◆ **Data listing**
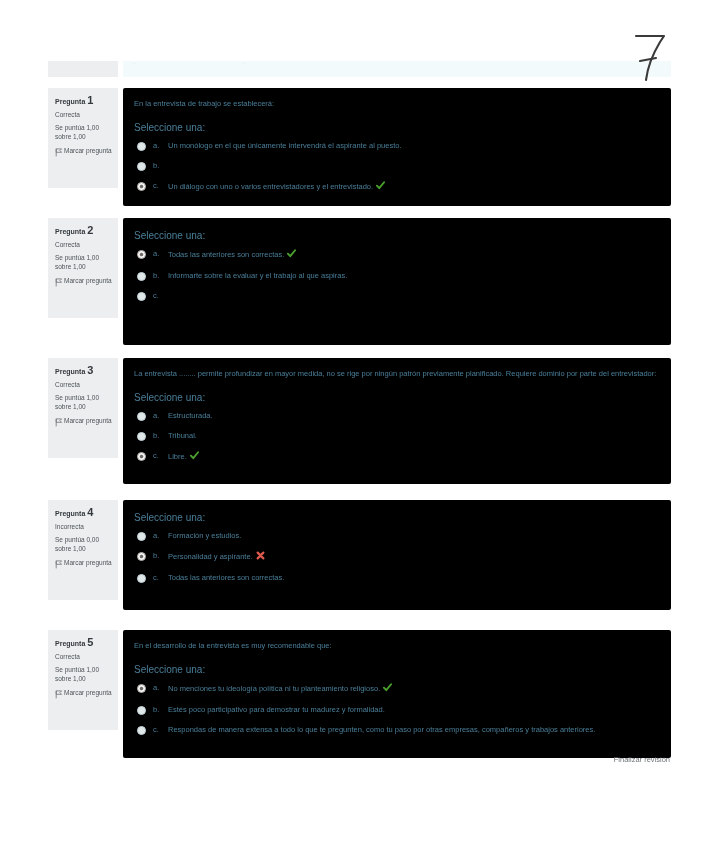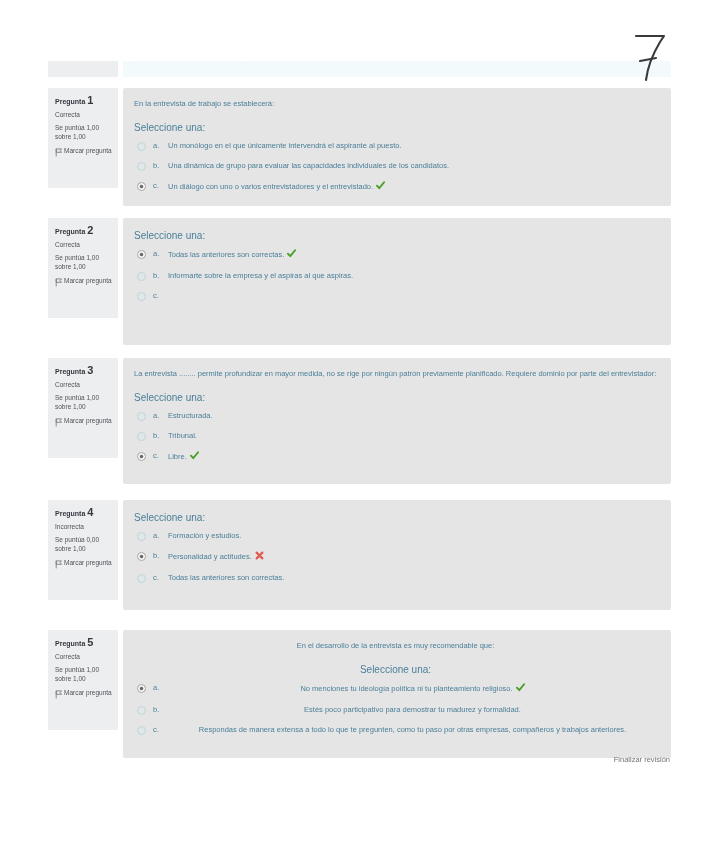--- a/index.html
+++ b/index.html
@@ -110,21 +110,21 @@
     top: 1px;
     width: 8px;
     height: 9px;
   }
 
   .q-body {
     position: absolute;
     left: 75px;
     top: 0;
     width: 548px;
-    background: #e5e5e5;
+    background: #000000;
     border-radius: 2px;
     padding: 11px 14px 12px 11px;
   }
 
   .qtext {
     font-size: 7.5px;
     line-height: 1.45;
     color: #4a7f99;
     margin: 0 0 11px 0;
   }
@@ -227,21 +227,21 @@
           <div class="qi-flag"><span class="flag-icon"><svg width="8" height="9" viewBox="0 0 8 9">
                 <path d="M1.2 0.7 L1.2 8.4" stroke="#6e7479" stroke-width="0.8" fill="none"></path>
                 <path d="M1.2 0.9 L6.6 0.9 L4.9 2.6 L6.6 4.3 L1.2 4.3 Z" fill="none" stroke="#6e7479" stroke-width="0.8"></path>
               </svg></span><span>Marcar pregunta</span></div>
         </div>
         <div class="q-body" style="min-height: 108px;">
           <p class="qtext">En la entrevista de trabajo se establecerá:</p>
           <p class="prompt">Seleccione una:</p>
           <ul class="answers">
             <li class="answer"><span class="radio"></span><span class="ansletter">a.</span><span>Un monólogo en el que únicamente intervendrá el aspirante al puesto.</span></li>
-            <li class="answer"><span class="radio"></span><span class="ansletter">b.</span><span>Una dinámica de grupo para evaluar las capacidades individuales de los candidatos.</span></li>
+            <li class="answer"><span class="radio"></span><span class="ansletter">b.</span></li>
             <li class="answer"><span class="radio checked"></span><span class="ansletter">c.</span><span>Un diálogo con uno o varios entrevistadores y el entrevistado.</span><span class="mark-ok"><svg width="9" height="9" viewBox="0 0 10 10">
                   <path d="M1 5.2 L3.6 8 L9 1.4" fill="none" stroke="#4aa02c" stroke-width="2.1" stroke-linecap="round" stroke-linejoin="round"></path>
                 </svg></span></li>
           </ul>
         </div>
       </div>
       <div class="qblock" style="top: 218px;">
         <div class="q-info" style="height: 100px;">
           <div class="qi-title"><span>Pregunta</span><span class="qnum">2</span></div>
           <div class="qi-state">Correcta</div>
@@ -250,21 +250,21 @@
                 <path d="M1.2 0.7 L1.2 8.4" stroke="#6e7479" stroke-width="0.8" fill="none"></path>
                 <path d="M1.2 0.9 L6.6 0.9 L4.9 2.6 L6.6 4.3 L1.2 4.3 Z" fill="none" stroke="#6e7479" stroke-width="0.8"></path>
               </svg></span><span>Marcar pregunta</span></div>
         </div>
         <div class="q-body" style="min-height: 127px;">
           <p class="prompt">Seleccione una:</p>
           <ul class="answers">
             <li class="answer"><span class="radio checked"></span><span class="ansletter">a.</span><span>Todas las anteriores son correctas.</span><span class="mark-ok"><svg width="9" height="9" viewBox="0 0 10 10">
                   <path d="M1 5.2 L3.6 8 L9 1.4" fill="none" stroke="#4aa02c" stroke-width="2.1" stroke-linecap="round" stroke-linejoin="round"></path>
                 </svg></span></li>
-            <li class="answer"><span class="radio"></span><span class="ansletter">b.</span><span>Informarte sobre la empresa y el aspiras al que aspiras.</span></li>
+            <li class="answer"><span class="radio"></span><span class="ansletter">b.</span><span>Informarte sobre la evaluar y el trabajo al que aspiras.</span></li>
             <li class="answer"><span class="radio"></span><span class="ansletter">c.</span></li>
           </ul>
         </div>
       </div>
       <div class="qblock" style="top: 358px;">
         <div class="q-info" style="height: 100px;">
           <div class="qi-title"><span>Pregunta</span><span class="qnum">3</span></div>
           <div class="qi-state">Correcta</div>
           <div class="qi-grade">Se puntúa 1,00 sobre 1,00</div>
           <div class="qi-flag"><span class="flag-icon"><svg width="8" height="9" viewBox="0 0 8 9">
@@ -291,38 +291,38 @@
           <div class="qi-grade">Se puntúa 0,00 sobre 1,00</div>
           <div class="qi-flag"><span class="flag-icon"><svg width="8" height="9" viewBox="0 0 8 9">
                 <path d="M1.2 0.7 L1.2 8.4" stroke="#6e7479" stroke-width="0.8" fill="none"></path>
                 <path d="M1.2 0.9 L6.6 0.9 L4.9 2.6 L6.6 4.3 L1.2 4.3 Z" fill="none" stroke="#6e7479" stroke-width="0.8"></path>
               </svg></span><span>Marcar pregunta</span></div>
         </div>
         <div class="q-body" style="min-height: 110px;">
           <p class="prompt">Seleccione una:</p>
           <ul class="answers">
             <li class="answer"><span class="radio"></span><span class="ansletter">a.</span><span>Formación y estudios.</span></li>
-            <li class="answer"><span class="radio checked"></span><span class="ansletter">b.</span><span>Personalidad y actitudes.</span><span class="mark-bad"><svg width="9" height="9" viewBox="0 0 10 10">
+            <li class="answer"><span class="radio checked"></span><span class="ansletter">b.</span><span>Personalidad y aspirante.</span><span class="mark-bad"><svg width="9" height="9" viewBox="0 0 10 10">
                   <path d="M1.8 1.8 L8.2 8.2 M8.2 1.8 L1.8 8.2" fill="none" stroke="#e05a4f" stroke-width="2.4" stroke-linecap="round"></path>
                 </svg></span></li>
             <li class="answer"><span class="radio"></span><span class="ansletter">c.</span><span>Todas las anteriores son correctas.</span></li>
           </ul>
         </div>
       </div>
       <div class="qblock" style="top: 630px;">
         <div class="q-info" style="height: 100px;">
           <div class="qi-title"><span>Pregunta</span><span class="qnum">5</span></div>
           <div class="qi-state">Correcta</div>
           <div class="qi-grade">Se puntúa 1,00 sobre 1,00</div>
           <div class="qi-flag"><span class="flag-icon"><svg width="8" height="9" viewBox="0 0 8 9">
                 <path d="M1.2 0.7 L1.2 8.4" stroke="#6e7479" stroke-width="0.8" fill="none"></path>
                 <path d="M1.2 0.9 L6.6 0.9 L4.9 2.6 L6.6 4.3 L1.2 4.3 Z" fill="none" stroke="#6e7479" stroke-width="0.8"></path>
               </svg></span><span>Marcar pregunta</span></div>
         </div>
-        <div class="q-body" style="min-height: 128px; text-align: center;">
+        <div class="q-body" style="min-height: 128px;">
           <p class="qtext">En el desarrollo de la entrevista es muy recomendable que:</p>
           <p class="prompt">Seleccione una:</p>
           <ul class="answers">
             <li class="answer"><span class="radio checked"></span><span class="ansletter">a.</span><span>No menciones tu ideología política ni tu planteamiento religioso.</span><span class="mark-ok"><svg width="9" height="9" viewBox="0 0 10 10">
                   <path d="M1 5.2 L3.6 8 L9 1.4" fill="none" stroke="#4aa02c" stroke-width="2.1" stroke-linecap="round" stroke-linejoin="round"></path>
                 </svg></span></li>
             <li class="answer"><span class="radio"></span><span class="ansletter">b.</span><span>Estés poco participativo para demostrar tu madurez y formalidad.</span></li>
             <li class="answer"><span class="radio"></span><span class="ansletter">c.</span><span>Respondas de manera extensa a todo lo que te pregunten, como tu paso por otras empresas, compañeros y trabajos anteriores.</span></li>
           </ul>
         </div>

◆ **Exercise brief**
The listing above must be repeated exactly. Its pictures are not part of the copy.

◆ **Answer**
--- a/index.html
+++ b/index.html
@@ -110,21 +110,21 @@
     top: 1px;
     width: 8px;
     height: 9px;
   }
 
   .q-body {
     position: absolute;
     left: 75px;
     top: 0;
     width: 548px;
-    background: #e5e5e5;
+    background: #000000;
     border-radius: 2px;
     padding: 11px 14px 12px 11px;
   }
 
   .qtext {
     font-size: 7.5px;
     line-height: 1.45;
     color: #4a7f99;
     margin: 0 0 11px 0;
   }
@@ -227,21 +227,21 @@
           <div class="qi-flag"><span class="flag-icon"><svg width="8" height="9" viewBox="0 0 8 9">
                 <path d="M1.2 0.7 L1.2 8.4" stroke="#6e7479" stroke-width="0.8" fill="none"></path>
                 <path d="M1.2 0.9 L6.6 0.9 L4.9 2.6 L6.6 4.3 L1.2 4.3 Z" fill="none" stroke="#6e7479" stroke-width="0.8"></path>
               </svg></span><span>Marcar pregunta</span></div>
         </div>
         <div class="q-body" style="min-height: 108px;">
           <p class="qtext">En la entrevista de trabajo se establecerá:</p>
           <p class="prompt">Seleccione una:</p>
           <ul class="answers">
             <li class="answer"><span class="radio"></span><span class="ansletter">a.</span><span>Un monólogo en el que únicamente intervendrá el aspirante al puesto.</span></li>
-            <li class="answer"><span class="radio"></span><span class="ansletter">b.</span><span>Una dinámica de grupo para evaluar las capacidades individuales de los candidatos.</span></li>
+            <li class="answer"><span class="radio"></span><span class="ansletter">b.</span></li>
             <li class="answer"><span class="radio checked"></span><span class="ansletter">c.</span><span>Un diálogo con uno o varios entrevistadores y el entrevistado.</span><span class="mark-ok"><svg width="9" height="9" viewBox="0 0 10 10">
                   <path d="M1 5.2 L3.6 8 L9 1.4" fill="none" stroke="#4aa02c" stroke-width="2.1" stroke-linecap="round" stroke-linejoin="round"></path>
                 </svg></span></li>
           </ul>
         </div>
       </div>
       <div class="qblock" style="top: 218px;">
         <div class="q-info" style="height: 100px;">
           <div class="qi-title"><span>Pregunta</span><span class="qnum">2</span></div>
           <div class="qi-state">Correcta</div>
@@ -250,21 +250,21 @@
                 <path d="M1.2 0.7 L1.2 8.4" stroke="#6e7479" stroke-width="0.8" fill="none"></path>
                 <path d="M1.2 0.9 L6.6 0.9 L4.9 2.6 L6.6 4.3 L1.2 4.3 Z" fill="none" stroke="#6e7479" stroke-width="0.8"></path>
               </svg></span><span>Marcar pregunta</span></div>
         </div>
         <div class="q-body" style="min-height: 127px;">
           <p class="prompt">Seleccione una:</p>
           <ul class="answers">
             <li class="answer"><span class="radio checked"></span><span class="ansletter">a.</span><span>Todas las anteriores son correctas.</span><span class="mark-ok"><svg width="9" height="9" viewBox="0 0 10 10">
                   <path d="M1 5.2 L3.6 8 L9 1.4" fill="none" stroke="#4aa02c" stroke-width="2.1" stroke-linecap="round" stroke-linejoin="round"></path>
                 </svg></span></li>
-            <li class="answer"><span class="radio"></span><span class="ansletter">b.</span><span>Informarte sobre la empresa y el aspiras al que aspiras.</span></li>
+            <li class="answer"><span class="radio"></span><span class="ansletter">b.</span><span>Informarte sobre la evaluar y el trabajo al que aspiras.</span></li>
             <li class="answer"><span class="radio"></span><span class="ansletter">c.</span></li>
           </ul>
         </div>
       </div>
       <div class="qblock" style="top: 358px;">
         <div class="q-info" style="height: 100px;">
           <div class="qi-title"><span>Pregunta</span><span class="qnum">3</span></div>
           <div class="qi-state">Correcta</div>
           <div class="qi-grade">Se puntúa 1,00 sobre 1,00</div>
           <div class="qi-flag"><span class="flag-icon"><svg width="8" height="9" viewBox="0 0 8 9">
@@ -291,38 +291,38 @@
           <div class="qi-grade">Se puntúa 0,00 sobre 1,00</div>
           <div class="qi-flag"><span class="flag-icon"><svg width="8" height="9" viewBox="0 0 8 9">
                 <path d="M1.2 0.7 L1.2 8.4" stroke="#6e7479" stroke-width="0.8" fill="none"></path>
                 <path d="M1.2 0.9 L6.6 0.9 L4.9 2.6 L6.6 4.3 L1.2 4.3 Z" fill="none" stroke="#6e7479" stroke-width="0.8"></path>
               </svg></span><span>Marcar pregunta</span></div>
         </div>
         <div class="q-body" style="min-height: 110px;">
           <p class="prompt">Seleccione una:</p>
           <ul class="answers">
             <li class="answer"><span class="radio"></span><span class="ansletter">a.</span><span>Formación y estudios.</span></li>
-            <li class="answer"><span class="radio checked"></span><span class="ansletter">b.</span><span>Personalidad y actitudes.</span><span class="mark-bad"><svg width="9" height="9" viewBox="0 0 10 10">
+            <li class="answer"><span class="radio checked"></span><span class="ansletter">b.</span><span>Personalidad y aspirante.</span><span class="mark-bad"><svg width="9" height="9" viewBox="0 0 10 10">
                   <path d="M1.8 1.8 L8.2 8.2 M8.2 1.8 L1.8 8.2" fill="none" stroke="#e05a4f" stroke-width="2.4" stroke-linecap="round"></path>
                 </svg></span></li>
             <li class="answer"><span class="radio"></span><span class="ansletter">c.</span><span>Todas las anteriores son correctas.</span></li>
           </ul>
         </div>
       </div>
       <div class="qblock" style="top: 630px;">
         <div class="q-info" style="height: 100px;">
           <div class="qi-title"><span>Pregunta</span><span class="qnum">5</span></div>
           <div class="qi-state">Correcta</div>
           <div class="qi-grade">Se puntúa 1,00 sobre 1,00</div>
           <div class="qi-flag"><span class="flag-icon"><svg width="8" height="9" viewBox="0 0 8 9">
                 <path d="M1.2 0.7 L1.2 8.4" stroke="#6e7479" stroke-width="0.8" fill="none"></path>
                 <path d="M1.2 0.9 L6.6 0.9 L4.9 2.6 L6.6 4.3 L1.2 4.3 Z" fill="none" stroke="#6e7479" stroke-width="0.8"></path>
               </svg></span><span>Marcar pregunta</span></div>
         </div>
-        <div class="q-body" style="min-height: 128px; text-align: center;">
+        <div class="q-body" style="min-height: 128px;">
           <p class="qtext">En el desarrollo de la entrevista es muy recomendable que:</p>
           <p class="prompt">Seleccione una:</p>
           <ul class="answers">
             <li class="answer"><span class="radio checked"></span><span class="ansletter">a.</span><span>No menciones tu ideología política ni tu planteamiento religioso.</span><span class="mark-ok"><svg width="9" height="9" viewBox="0 0 10 10">
                   <path d="M1 5.2 L3.6 8 L9 1.4" fill="none" stroke="#4aa02c" stroke-width="2.1" stroke-linecap="round" stroke-linejoin="round"></path>
                 </svg></span></li>
             <li class="answer"><span class="radio"></span><span class="ansletter">b.</span><span>Estés poco participativo para demostrar tu madurez y formalidad.</span></li>
             <li class="answer"><span class="radio"></span><span class="ansletter">c.</span><span>Respondas de manera extensa a todo lo que te pregunten, como tu paso por otras empresas, compañeros y trabajos anteriores.</span></li>
           </ul>
         </div>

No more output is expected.